> **Records**:
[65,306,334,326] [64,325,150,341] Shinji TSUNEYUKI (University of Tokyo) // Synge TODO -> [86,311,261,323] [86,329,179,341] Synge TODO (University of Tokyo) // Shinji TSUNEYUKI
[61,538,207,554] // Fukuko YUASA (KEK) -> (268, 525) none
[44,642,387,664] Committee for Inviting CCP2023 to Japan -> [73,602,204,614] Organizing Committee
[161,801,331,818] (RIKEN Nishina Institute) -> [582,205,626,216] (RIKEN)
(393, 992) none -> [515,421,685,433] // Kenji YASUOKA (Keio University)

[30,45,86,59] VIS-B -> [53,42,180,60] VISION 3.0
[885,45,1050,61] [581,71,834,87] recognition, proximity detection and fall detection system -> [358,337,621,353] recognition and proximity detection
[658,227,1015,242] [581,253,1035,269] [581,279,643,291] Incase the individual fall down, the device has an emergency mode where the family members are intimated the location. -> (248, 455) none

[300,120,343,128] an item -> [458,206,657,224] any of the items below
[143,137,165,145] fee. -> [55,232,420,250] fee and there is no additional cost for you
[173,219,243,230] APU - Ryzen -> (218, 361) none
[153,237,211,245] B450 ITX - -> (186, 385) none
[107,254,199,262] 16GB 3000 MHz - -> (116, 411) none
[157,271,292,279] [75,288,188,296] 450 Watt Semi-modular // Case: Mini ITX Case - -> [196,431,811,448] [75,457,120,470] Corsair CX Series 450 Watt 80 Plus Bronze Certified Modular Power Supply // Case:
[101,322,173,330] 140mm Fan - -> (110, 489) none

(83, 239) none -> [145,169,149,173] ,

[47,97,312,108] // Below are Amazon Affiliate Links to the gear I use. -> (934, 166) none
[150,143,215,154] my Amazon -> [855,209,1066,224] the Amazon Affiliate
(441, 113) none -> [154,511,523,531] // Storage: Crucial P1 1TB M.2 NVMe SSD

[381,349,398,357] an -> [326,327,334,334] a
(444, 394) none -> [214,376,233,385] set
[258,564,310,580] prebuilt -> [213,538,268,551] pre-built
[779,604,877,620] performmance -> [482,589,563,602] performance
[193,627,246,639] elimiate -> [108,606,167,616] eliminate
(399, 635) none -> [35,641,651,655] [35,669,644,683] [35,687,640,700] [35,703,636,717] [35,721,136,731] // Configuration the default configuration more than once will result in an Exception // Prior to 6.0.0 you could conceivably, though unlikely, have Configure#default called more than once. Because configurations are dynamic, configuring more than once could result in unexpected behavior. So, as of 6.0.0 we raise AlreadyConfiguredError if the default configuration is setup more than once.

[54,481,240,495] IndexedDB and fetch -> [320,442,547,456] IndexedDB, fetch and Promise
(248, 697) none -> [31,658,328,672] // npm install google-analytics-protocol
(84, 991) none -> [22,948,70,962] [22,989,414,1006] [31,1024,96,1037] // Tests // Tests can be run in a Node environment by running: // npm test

> **Work request**: Look through the records and copy every line that has the word "Affiliate".

> **Reply**:
[47,97,312,108] // Below are Amazon Affiliate Links to the gear I use. -> (934, 166) none
[150,143,215,154] my Amazon -> [855,209,1066,224] the Amazon Affiliate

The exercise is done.